◆ Task description ◆
Please reproduce all the data exactly as written and omit the pictures.

Dataset items
────

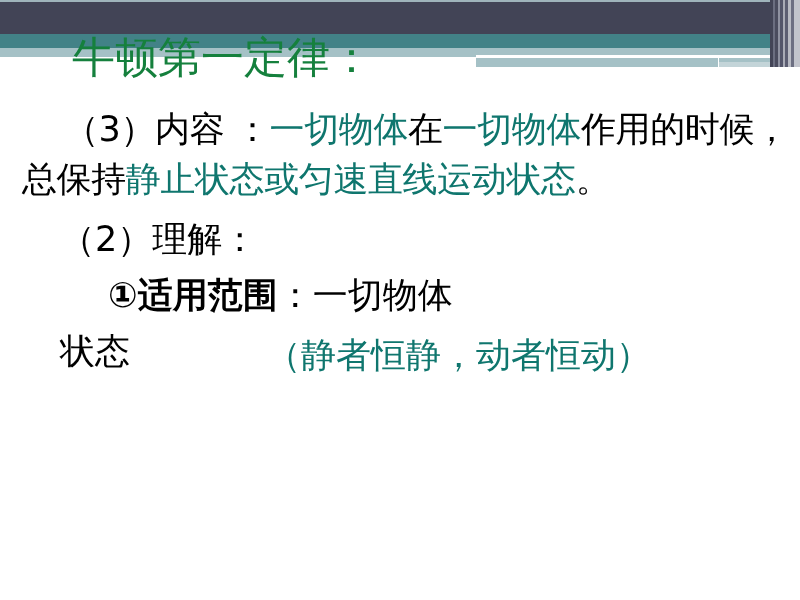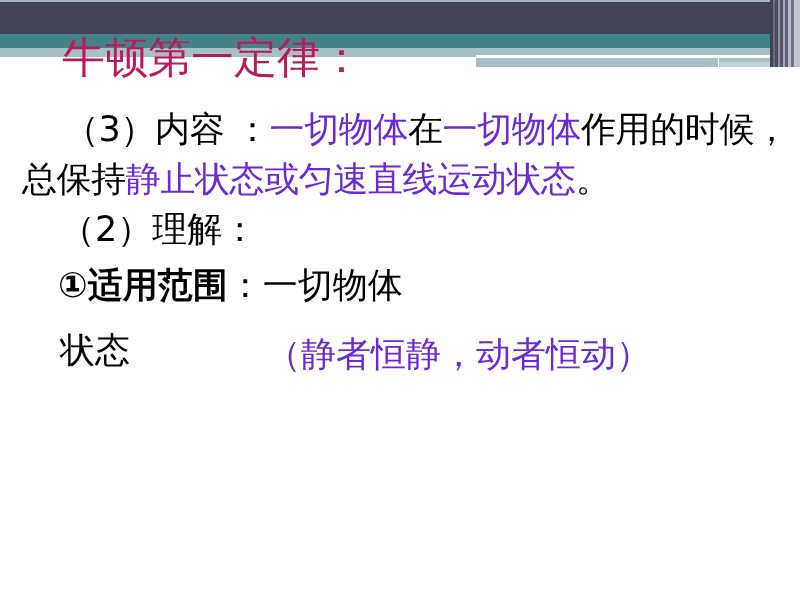"牛顿第一定律：" #slide-title { color: #be185d -> #15803d; left: 62px -> 72px }
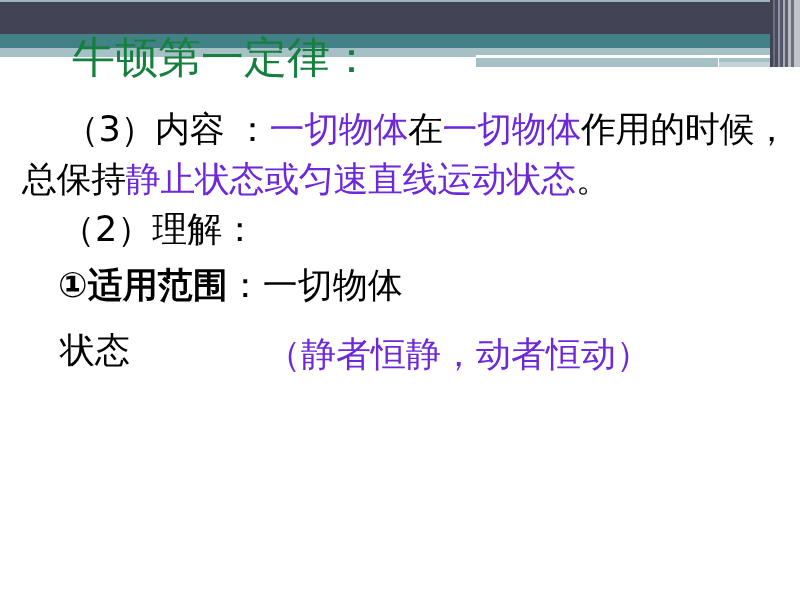"一切物体" .red { color: #6d28d9 -> #0f766e }
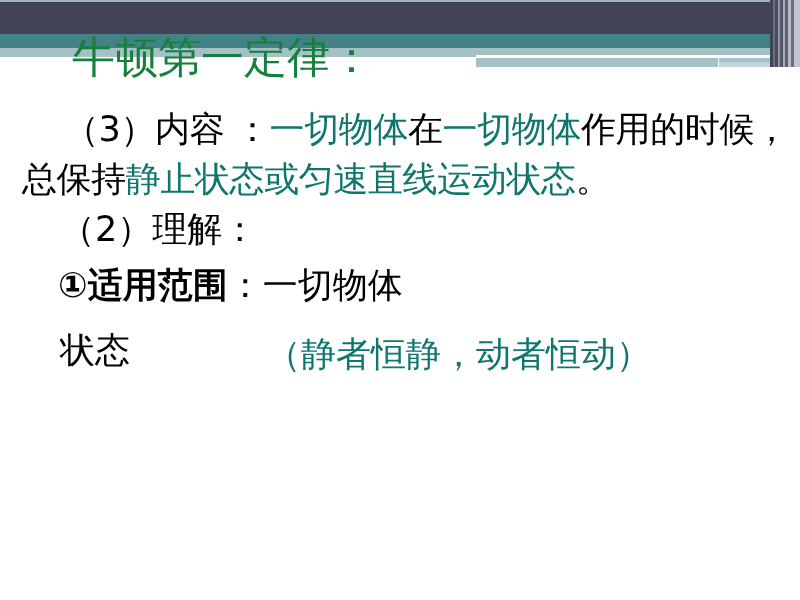"（2）理解：" #block-understanding-head { margin-top: none -> 10px }
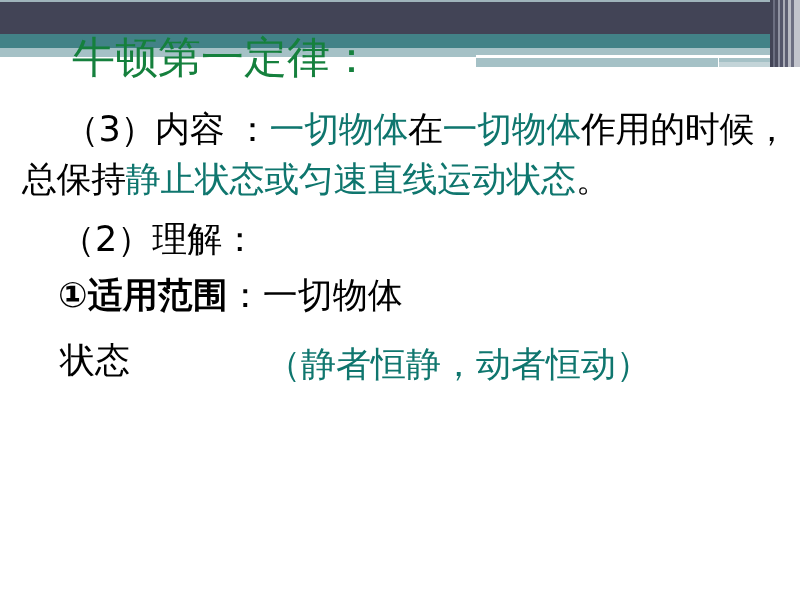"①适用范围：一切物体" .sub-item { padding-left: 58px -> 108px }
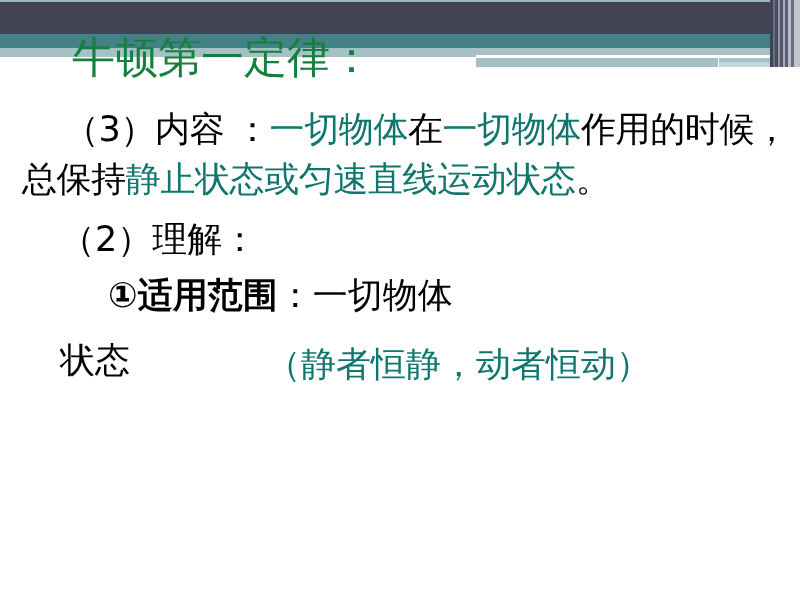"状态" #item-3-wrap-line { margin-top: 15px -> 6px }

────

◆ Exercise solution ◆
"牛顿第一定律：" #slide-title { color: #be185d -> #15803d; left: 62px -> 72px }
"一切物体" .red { color: #6d28d9 -> #0f766e }
"（2）理解：" #block-understanding-head { margin-top: none -> 10px }
"①适用范围：一切物体" .sub-item { padding-left: 58px -> 108px }
"状态" #item-3-wrap-line { margin-top: 15px -> 6px }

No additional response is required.